Revision total knee arthroplasty (TKA) is a challenging surgical procedure. Although good results are presented, the outcomes are worse in comparison with those of primary TKA, with a higher failure rate. The main reasons for the failure of revision TKA include: sepsis, loosening and instability. There are multiple variables linked to these results, and it is difficult to determinate the exact cause as it is often a multifactorial issue. These variables may be related to the quality of the index‑procedure (TKA), to the revision procedure or to patient characteristics. The purpose of this review was to highlight the outcomes of revision knee arthroplasty and main factors that may influence the results. Considerable progress has been made during the last 30 years regarding infection treatment and prevention, complex revision prosthetic design and surgical technique development. Although the outcomes have improved over time, patients who undergo revision TKA may need further re‑operations in the future.

1. Introduction

Revision total knee arthroplasty (TKA) is a laborious, technically difficult surgery with poorer results than (in) primary TKA which has become a routine intervention for treating advanced osteoarthritis (1).

The actual estimates showed that a 7-fold increase in revision TKA surgery is expected between 2005 and 2030, while primary knee replacement surgeries will rise by approximately 174% (2). Although good results after this procedure have been presented, the outcomes are worse in comparison with those of primary TKA, with a higher failure rate (2,3).

2. Search strategy

The literature search for original articles and review articles published in English language was carried out using ScienceDirect, PubMed, and Google Scholar based on the key words: ‘total knee arthroplasty’, ‘revision’, ‘survival’, ‘failure’, ‘outcome’, ‘analysis’. A total of 114 articles were reviewed.

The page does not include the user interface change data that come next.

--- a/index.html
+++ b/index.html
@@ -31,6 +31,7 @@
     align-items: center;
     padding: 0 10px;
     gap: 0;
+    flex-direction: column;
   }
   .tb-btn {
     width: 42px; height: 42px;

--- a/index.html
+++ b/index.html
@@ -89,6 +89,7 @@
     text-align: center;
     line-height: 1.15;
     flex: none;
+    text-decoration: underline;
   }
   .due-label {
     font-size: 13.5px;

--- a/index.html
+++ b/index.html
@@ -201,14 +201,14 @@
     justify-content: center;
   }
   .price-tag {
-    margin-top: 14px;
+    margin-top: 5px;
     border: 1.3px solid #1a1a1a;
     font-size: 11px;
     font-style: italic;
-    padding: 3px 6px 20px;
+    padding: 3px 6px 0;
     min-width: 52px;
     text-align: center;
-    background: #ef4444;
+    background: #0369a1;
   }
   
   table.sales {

From these, 39 articles were selected.

3. Revision TKA

The results after revision TKA are influenced by several factors: quality of the index-procedure (TKA), aspects related to the revision procedure, patient related factors such as age, sex, physical condition, comorbidities, and degree of obesity.

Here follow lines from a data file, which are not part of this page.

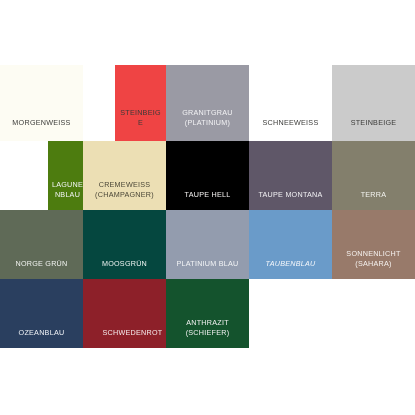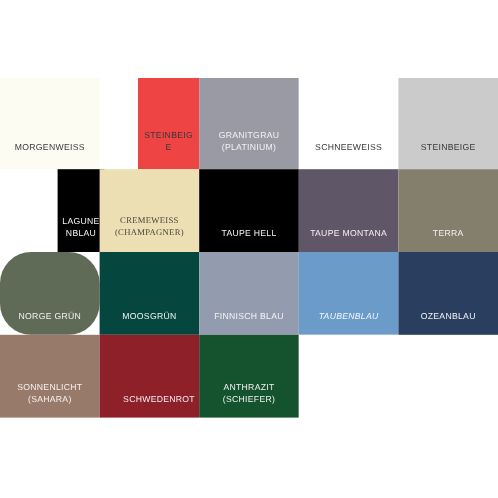--- a/index.html
+++ b/index.html
@@ -75,7 +75,7 @@
       <div class="swatch-label" style="color: rgb(58, 58, 56);">STEINBEIGE</div>
     </div>
 
-    <div class="swatch r2" style="background-color: #000000; margin-left: 48px;">
+    <div class="swatch r2" style="background-color: #4d7c0f; margin-left: 48px;">
       <div class="swatch-label" style="color: rgb(242, 244, 245);">LAGUNENBLAU</div>
     </div>
     <div class="swatch r2" style="background-color: rgb(236, 223, 180);">

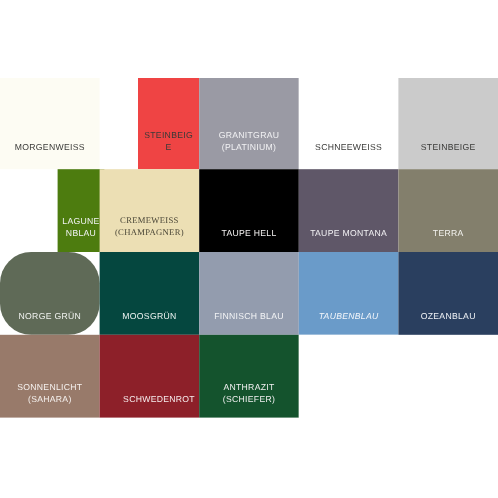--- a/index.html
+++ b/index.html
@@ -79,7 +79,7 @@
       <div class="swatch-label" style="color: rgb(242, 244, 245);">LAGUNENBLAU</div>
     </div>
     <div class="swatch r2" style="background-color: rgb(236, 223, 180);">
-      <div class="swatch-label" style="color: rgb(74, 70, 55); font-family: Liberation Serif, serif;">CREMEWEISS
+      <div class="swatch-label" style="color: rgb(74, 70, 55);">CREMEWEISS
 (CHAMPAGNER)</div>
     </div>
     <div class="swatch r2" style="background-color: #000000;">

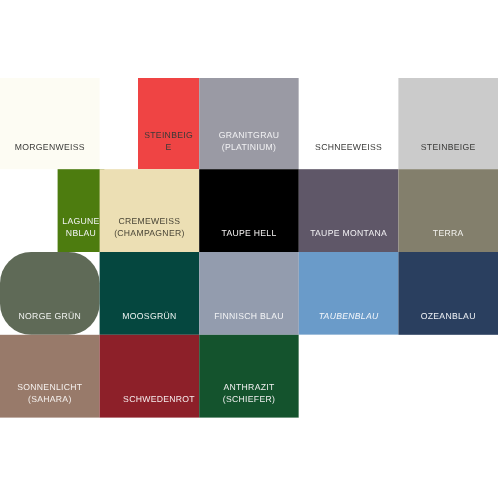--- a/index.html
+++ b/index.html
@@ -92,7 +92,7 @@
       <div class="swatch-label" style="color: rgb(243, 243, 239);">TERRA</div>
     </div>
 
-    <div class="swatch r3" style="background-color: rgb(95, 106, 87); border-radius: 26px;">
+    <div class="swatch r3" style="background-color: rgb(95, 106, 87);">
       <div class="swatch-label" style="color: rgb(241, 243, 240);">NORGE GRÜN</div>
     </div>
     <div class="swatch r3" style="background-color: rgb(5, 71, 63);">

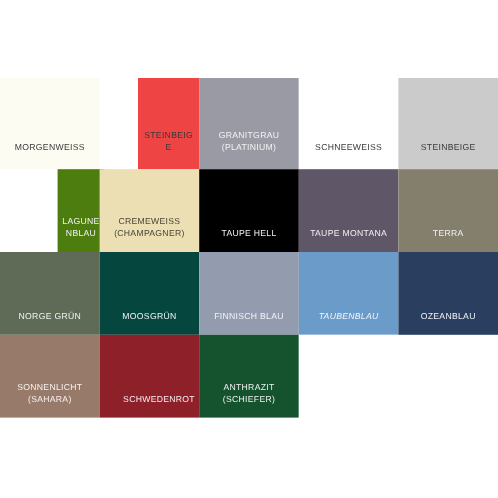--- a/index.html
+++ b/index.html
@@ -99,7 +99,7 @@
       <div class="swatch-label" style="color: rgb(238, 244, 242);">MOOSGRÜN</div>
     </div>
     <div class="swatch r3" style="background-color: rgb(147, 156, 174);">
-      <div class="swatch-label" style="color: rgb(243, 244, 246);">FINNISCH BLAU</div>
+      <div class="swatch-label" style="color: rgb(243, 244, 246);">PLATINIUM BLAU</div>
     </div>
     <div class="swatch r3" style="background-color: rgb(106, 155, 201);">
       <div class="swatch-label" style="color: rgb(244, 247, 251); font-style: italic;">TAUBENBLAU</div>

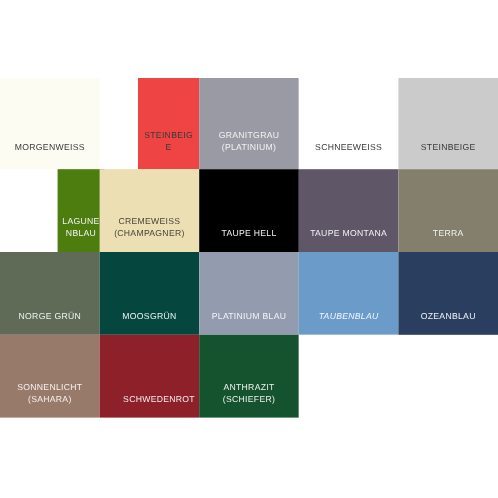--- a/index.html
+++ b/index.html
@@ -104,13 +104,13 @@
     <div class="swatch r3" style="background-color: rgb(106, 155, 201);">
       <div class="swatch-label" style="color: rgb(244, 247, 251); font-style: italic;">TAUBENBLAU</div>
     </div>
-    <div class="swatch r3" style="background-color: rgb(42, 63, 95);">
-      <div class="swatch-label" style="color: rgb(239, 242, 246);">OZEANBLAU</div>
-    </div>
-
     <div class="swatch r4" style="background-color: rgb(152, 122, 106);">
       <div class="swatch-label" style="color: rgb(246, 242, 239);">SONNENLICHT
 (SAHARA)</div>
+    </div>
+
+    <div class="swatch r3" style="background-color: rgb(42, 63, 95);">
+      <div class="swatch-label" style="color: rgb(239, 242, 246);">OZEANBLAU</div>
     </div>
     <div class="swatch r4" style="background-color: rgb(141, 32, 41);">
       <div class="swatch-label" style="color: rgb(246, 236, 237); margin-left: 16px;">SCHWEDENROT</div>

Unfortunately, it is often difficult to accurately assess the main factors related to the surgical revision procedure due to the lack of sufficient data that demonstrate a clear relationship with the results after this intervention. On the other hand, it is hard to draw conclusion from different studies because of the different implants used and the various types of revision surgery performed.

Because revision TKA is extremely difficult from a technical point of view and requires adequate equipment and generates high costs, these interventions are challenging for both the patient and the surgeon and the results are worse than in primary TKA (3-6).

In order to obtain better results in revision TKA, it is extremely important to make a rigorous analysis of the causes that lead to the deterioration of the primary implant-failure analysis. It is also necessary to do a proper patient selection; an in-depth evaluation of the patients who may successfully undergo such a difficult and demanding surgery.

Depending on the local situation at the revision time, surgery may involve some intra-operative compromises. If proper alignment, similar size of the prosthesis, a good soft part balance, stability and type of fixation and the same level of the joint line like in primary TKA can be obtained, very good results can be expected (7).

Otherwise, if we deal with a case with multiple revisions, knee stiffness, significant bone loss or with a potential septic complication, surgeons may be forced to choose less conventional technical procedures and surgical tricks. It is often necessary to somewhat compromise in order to achieve fixation and stability over other issues.

The vast majority of patients will have improved outcomes after revision surgery but it is extremely important that their expectations must be lower than in primary TKA (7,8).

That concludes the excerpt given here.